Thank you SO much for these suggestions! I’ve been having him sit with me on our front porch, and when a dog walks past on the road, I get him to sit (if he gets up) and look at me while I treat him, and then I praise him for “Calm!” and try for “Settle!” (He goes down and stays there.) So I think I already started the LAT without really knowing what it was..? I’m going to read up on how to take that from home to when we’re outside, walking around.


----------



## Liz (Oct 2, 2010)

lily cd re said:


> Liz I haven't read that book, but it sounds really excellent, similar in strategy to LAT.


Yep, it's Trisha McConnell. It very much relies on the same skill as LAT. I believe I have mentioned that with my next dog, I will train 1) marker, 2) name, 3) LAT in that order commencing immediately upon arrival.


----------



## 94Magna_Tom (Feb 23, 2021)

Liz said:


> Yep, it's Trisha McConnell. It very much relies on the same skill as LAT. I believe I have mentioned that with my next dog, I will train 1) marker, 2) name, 3) LAT in that order commencing immediately upon arrival.


Hi Liz. What is marker?


----------



## Liz (Oct 2, 2010)

94Magna_Tom said:


> Hi Liz. What is marker?


A marker word (usually "yes") or a clicker or both. It's your way of letting the dog know it got it right. Here's a quick tutorial from a hasty google search. There are probably YouTube videos on how to train a marker.

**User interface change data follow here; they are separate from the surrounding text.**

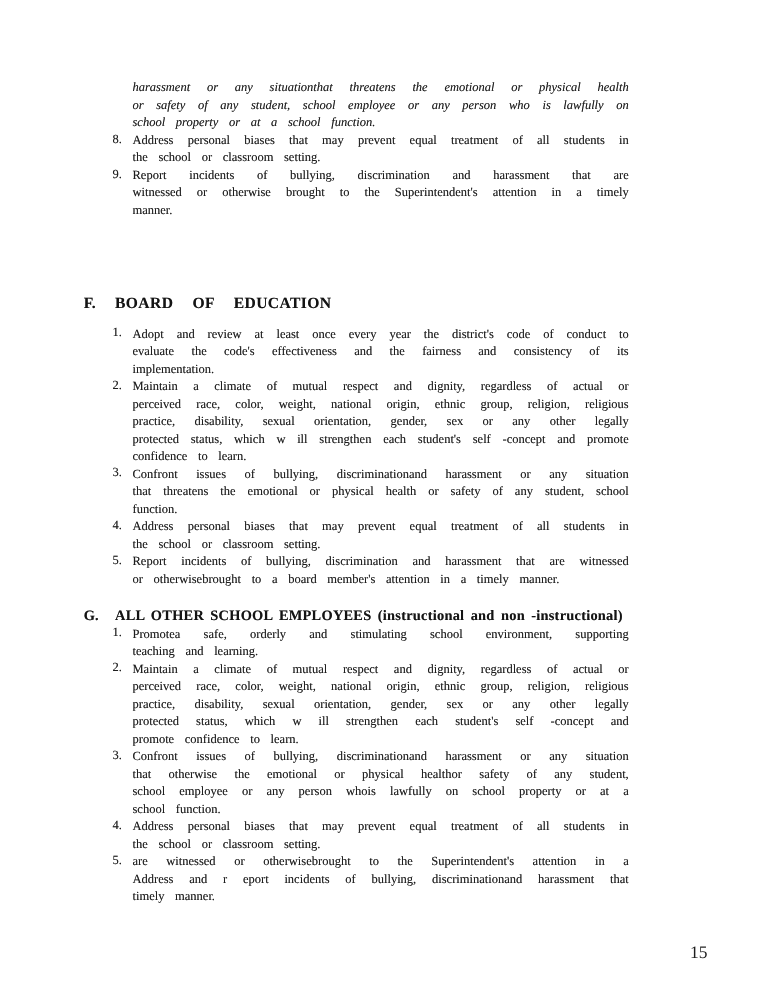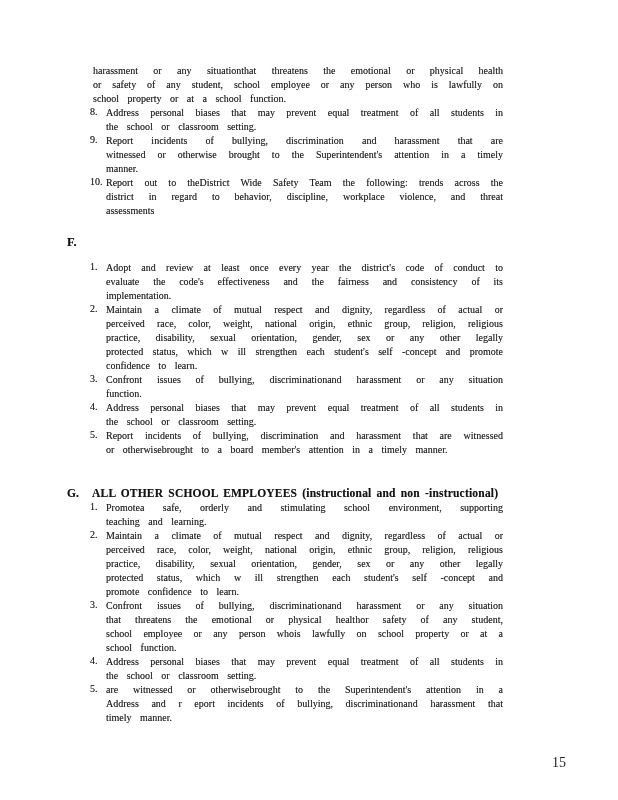--- a/index.html
+++ b/index.html
@@ -1,20 +1,20 @@
 <!DOCTYPE html>
 <html><head>
 <meta charset="utf-8">
 <style>
   html,body{margin:0;padding:0}
   body{width:618px;height:800px;background:#ffffff;
        font-family:"Liberation Serif","DejaVu Serif",serif;color:#1e1e1e;}
   #page{position:relative;width:618px;height:800px;background:#fff;overflow:hidden;}
   .block{position:absolute;left:90px;width:413px;font-size:10px;}
-  .cont{margin-left:3px;}
+  .cont{margin-left:16px;font-style:italic;}
   .ln{display:block;height:14px;line-height:14px;overflow:hidden;
       text-shadow:0 0 .5px rgba(40,40,40,.55);}
   .j{text-align:justify;text-align-last:justify;}
   .last{text-align:center;text-align-last:left;word-spacing:6px;}
   .li{display:flex;}
   .num{width:16px;flex:none;text-shadow:0 0 .5px rgba(40,40,40,.55);}
   .lns{flex:1 1 auto;min-width:0;}
   .heading{position:absolute;left:67px;display:flex;font-weight:bold;color:#141414;
            text-shadow:0 0 .5px rgba(40,40,40,.55);}
   .hletter{width:25px;flex:none;}
@@ -46,32 +46,25 @@
       </div>
     </div>
     <div class="li">
       <div class="num">9.</div>
       <div class="lns">
         <div class="ln j">Report incidents of bullying, discrimination and harassment that are</div>
         <div class="ln j">witnessed or otherwise brought to the Superintendent's attention in a timely</div>
         <div class="ln last">manner.</div>
       </div>
     </div>
-    <div class="li">
-      <div class="num">10.</div>
-      <div class="lns">
-        <div class="ln j">Report out to theDistrict Wide Safety Team the following: trends across the</div>
-        <div class="ln j">district in regard to behavior, discipline, workplace violence, and threat</div>
-        <div class="ln last">assessments</div>
-      </div>
-    </div>
   </div>
 
   <div class="heading heading-f">
     <span class="hletter">F.</span>
+    <span class="htitle">BOARD OF EDUCATION</span>
   </div>
 
   <div class="block block-f">
     <div class="li">
       <div class="num">1.</div>
       <div class="lns">
         <div class="ln j">Adopt and review at least once every year the district's code of conduct to</div>
         <div class="ln j">evaluate the code's effectiveness and the fairness and consistency of its</div>
         <div class="ln last">implementation.</div>
       </div>
@@ -83,20 +76,21 @@
         <div class="ln j">perceived race, color, weight, national origin, ethnic group, religion, religious</div>
         <div class="ln j">practice, disability, sexual orientation, gender, sex or any other legally</div>
         <div class="ln j">protected status, which w ill strengthen each student's self -concept and promote</div>
         <div class="ln last">confidence to learn.</div>
       </div>
     </div>
     <div class="li">
       <div class="num">3.</div>
       <div class="lns">
         <div class="ln j">Confront issues of bullying, discriminationand harassment or any situation</div>
+        <div class="ln j">that threatens the emotional or physical health or safety of any student, school</div>
         <div class="ln last">function.</div>
       </div>
     </div>
     <div class="li">
       <div class="num">4.</div>
       <div class="lns">
         <div class="ln j">Address personal biases that may prevent equal treatment of all students in</div>
         <div class="ln last">the school or classroom setting.</div>
       </div>
     </div>
@@ -129,21 +123,21 @@
         <div class="ln j">perceived race, color, weight, national origin, ethnic group, religion, religious</div>
         <div class="ln j">practice, disability, sexual orientation, gender, sex or any other legally</div>
         <div class="ln j">protected status, which w ill strengthen each student's self -concept and</div>
         <div class="ln last">promote confidence to learn.</div>
       </div>
     </div>
     <div class="li">
       <div class="num">3.</div>
       <div class="lns">
         <div class="ln j">Confront issues of bullying, discriminationand harassment or any situation</div>
-        <div class="ln j">that threatens the emotional or physical healthor safety of any student,</div>
+        <div class="ln j">that otherwise the emotional or physical healthor safety of any student,</div>
         <div class="ln j">school employee or any person whois lawfully on school property or at a</div>
         <div class="ln last">school function.</div>
       </div>
     </div>
     <div class="li">
       <div class="num">4.</div>
       <div class="lns">
         <div class="ln j">Address personal biases that may prevent equal treatment of all students in</div>
         <div class="ln last">the school or classroom setting.</div>
       </div>

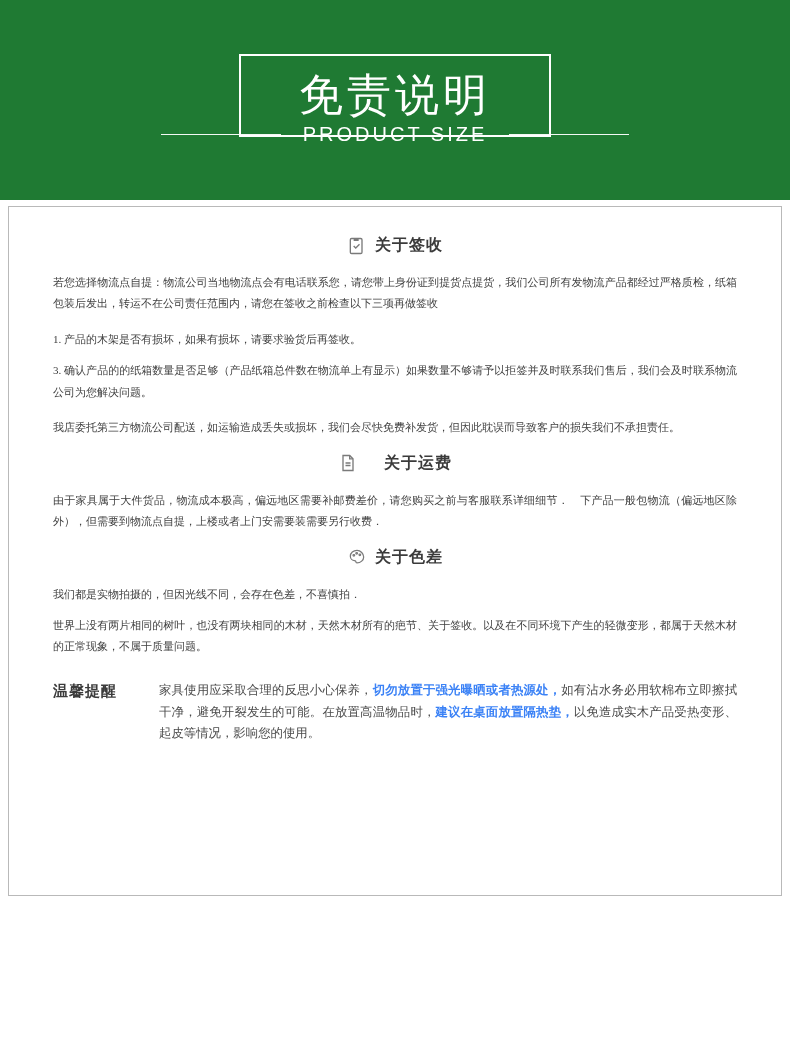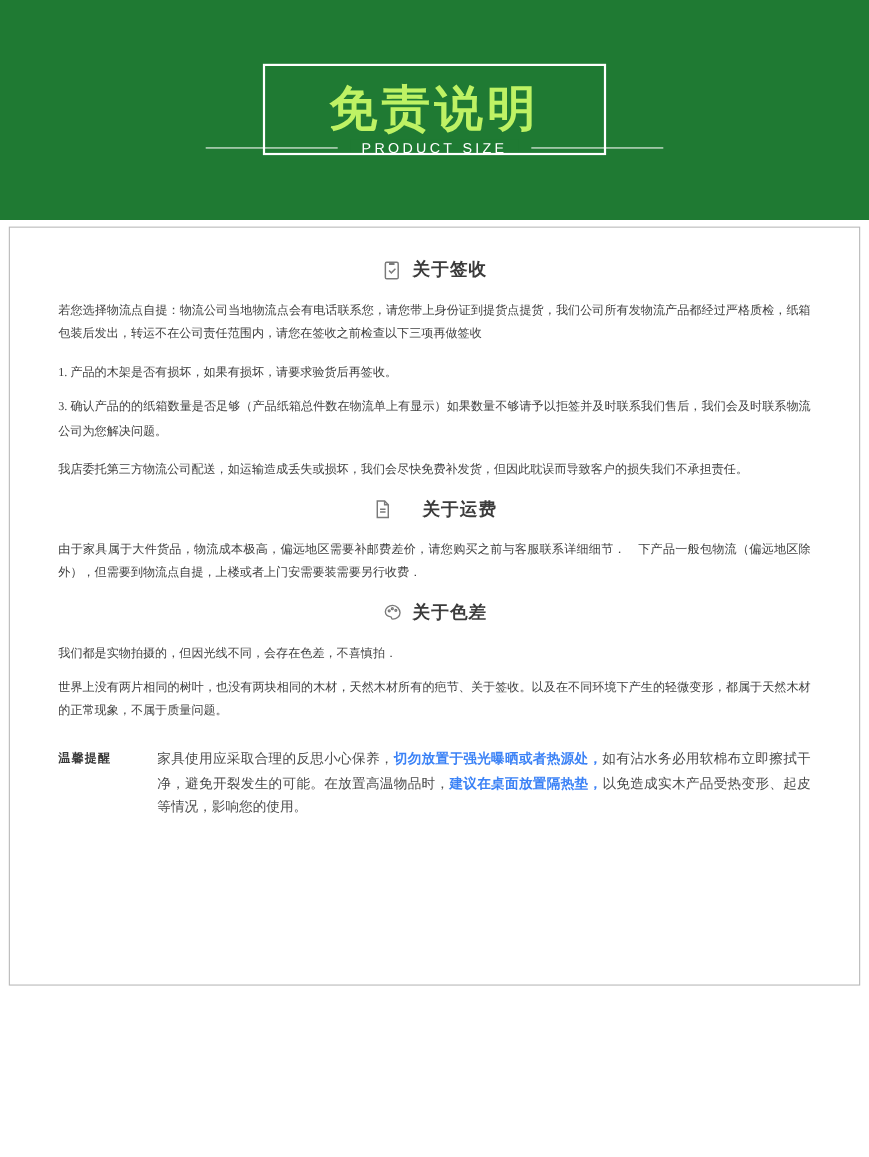--- a/index.html
+++ b/index.html
@@ -38,36 +38,36 @@
   }
   .banner-box {
     border: 2px solid #ffffff;
     padding: 16px 58px 14px 58px;
     display: inline-block;
     position: relative;
   }
   .banner-title {
     font-family: "Liberation Serif", serif;
     font-size: 44px;
-    font-weight: bold;
-    color: #bef264;
+    font-weight: normal;
+    color: #ffffff;
     letter-spacing: 4px;
     line-height: 1.1;
   }
   .banner-sub-wrap {
     margin-top: -14px;
     display: flex;
     align-items: center;
     justify-content: center;
     gap: 12px;
   }
   .banner-sub {
     background: #1f7a33;
     padding: 0 10px;
-    font-size: 13px;
+    font-size: 20px;
     letter-spacing: 3px;
     color: #ffffff;
   }
   .rule {
     height: 1px;
     width: 120px;
     background: #ffffff;
     opacity: 0.95;
   }
 
@@ -120,21 +120,21 @@
 
   
   .tip {
     margin-top: 22px;
     display: flex;
     align-items: flex-start;
     gap: 6px;
   }
   .tip-label {
     font-family: Liberation Sans, sans-serif;
-    font-size: 11px;
+    font-size: 15px;
     font-weight: bold;
     color: #3b3b3b;
     white-space: nowrap;
     padding-top: 2px;
     letter-spacing: 1px;
   }
   .tip-body {
     font-family: "Liberation Serif", serif;
     font-size: 12.4px;
     line-height: 1.75;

As our most revered members have pointed out, LAT is essential, Tom. Feel free to ask as many questions about LAT and how to raise difficulty.


----------



## lily cd re (Jul 23, 2012)

Yes Liz LAT is one of the most useful tools any dog owner can own! Since I don't have good coordination for clickers I use verbal markers. Yes means that was great and now I will pay you (treat, pets or a quick play break). Good means that was nice but let's keep going and do another behavior in a chain that we are building on. And Uh oh, well that doesn't need much of an explanation does it? BTW I think I have Feisty Fido. My interest in reading it is definitely sparked.

Thomazine it sounds like you have instinctively started on LAT out on the front porch. Keep it up and you will lick your problem.


----------



## Basil_the_Spoo (Sep 1, 2020)

[*Taking notes*]


----------



## Liz (Oct 2, 2010)

Catherine, you could write a highly valuable "New Puppy Training Primer" for all the new puppies here, with short descriptions and links to essentially trainings. You know, with all the free time you have 🤣


----------



## Thomazine (Aug 9, 2020)

All I knew was that I didn’t want my dog barking and going crazy when dogs walked past our yard like literally EVERY DOG on our block!


----------



## Liz (Oct 2, 2010)

It's really key to train impulse control and calmness throughout the first two years, until maturity. LAT gets you 90% there.


----------



## lily cd re (Jul 23, 2012)

Liz said:


> Catherine, you could write a highly valuable "New Puppy Training Primer" for all the new puppies here, with short descriptions and links to essentially trainings. You know, with all the free time you have 🤣



Free time?  What's that?


----------



## Rose n Poos (Sep 22, 2017)

lily cd re said:


> Rose N Poos, BTW Click is a Karen Pryor Academy certified trainer and I am currently the only CPDT-KA certified trainer in PF.


Thanks for the clarification  My apologies to both of you for the incorrect identification.


----------



## PowersPup (Aug 28, 2020)

I will second LAT as a game-changing skill. It has made a huge difference with my now 7-month old mini puppy. He went from stopping, pulling and jumping toward other dogs when we saw them on our walks to just looking at them and maintaining the walk. I also use it when Topper is started by sounds - it doesn't seem to matter what the stimulus is, LAT helps Topper return his focus to me and stay calmer. Too bad I didn't think to use it during our group obedience class today. It was a disaster because he was so distracted and became overwhelmed.


----------



## 94Magna_Tom (Feb 23, 2021)

Liz said:


> A marker word (usually "yes") or a clicker or both. It's your way of letting the dog know it got it right. Here's a quick tutorial from a hasty google search. There are probably YouTube videos on how to train a marker.
> 
> As our most revered members have pointed out, LAT is essential, Tom. Feel free to ask as many questions about LAT and how to raise difficulty.


Thanks for the clarification. I knew that! I just didn't recognize it when you listed it as "marker". "Marker Word" clears it up! I will start in on LAT right away!


----------



## Liz (Oct 2, 2010)

If you'd like a 4th item, it would be "Settle," as in settling on a mat. Such a key skill.


----------